Ancora incerto il futuro di Potentia, ma sabato si parlerà degli scavi in una conferenza aperta al pubblico. Sono ancora vincolati dalla Soprintendenza ai beni culturali i 14 ettari di terreno che circondano la zona archeologica di Potentia, 3,5 km a sud di Porto Recanati, in parte compresa tra il bivio con la strada Regina e la provinciale per Macerata. Attualmente però, viaggiando lungo la statale, si riescono comunque a visionare i ritrovamenti di un tempio e altri manufatti ricostruiti da studenti di diverse università. I reperti sono invece custoditi all’interno del Castello Svevo, in centro. I terreni non ancora acquisiti dal Comune sono infatti di proprietà di un privato, la famiglia Volpini-Rossi, in attesa della definizione di un accordo (si parla di una cessione della zona quasi gratuita anche se non si conoscono i dettagli precisi).
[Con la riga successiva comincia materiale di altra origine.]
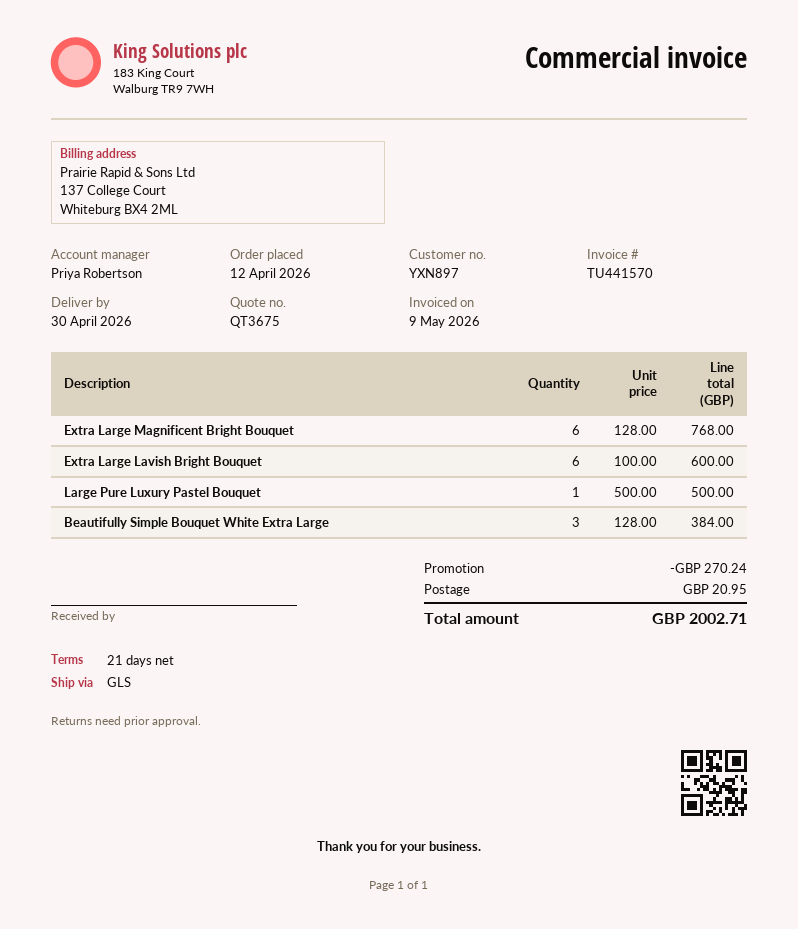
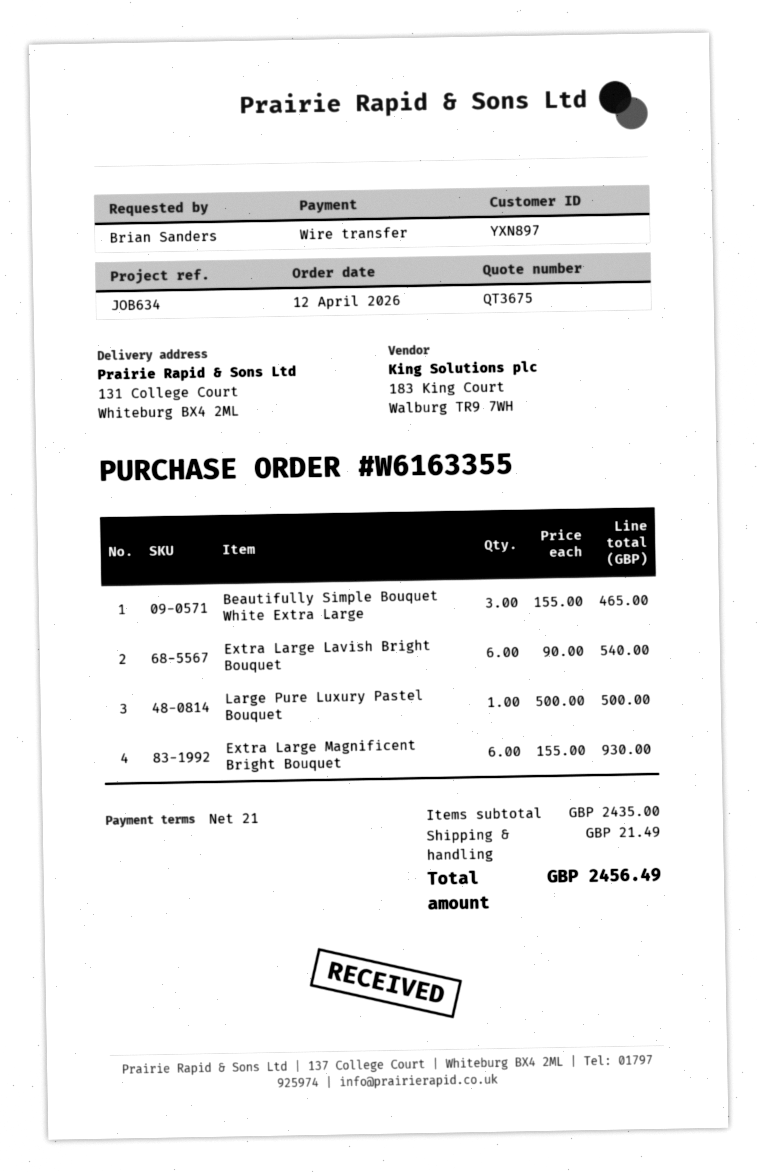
Extra Large Magnificent Bright Bouquet: 6 x 128.00 = 768.00 -> 6 x 155.00 = 930.00
Extra Large Lavish Bright Bouquet: 6 x 100.00 = 600.00 -> 6 x 90.00 = 540.00
Beautifully Simple Bouquet White Extra Large: 3 x 128.00 = 384.00 -> 3 x 155.00 = 465.00
discount: 270.24 -> none
shipping: 20.95 -> 21.49
total: 2002.71 -> 2456.49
Ora è possibile visitare la zona solo su richiesta e attraverso visite guidate. All’interno del castello di piazza Brancondi, invece, è stata allestita da un paio d’anni la mostra “Divi&Dei”, un vero e proprio museo archeologico con molti ritrovamenti interessanti, tra statue e oggetti della civiltà romana che risalgono tra il I secolo a.C. ed il IV-V secolo d.C.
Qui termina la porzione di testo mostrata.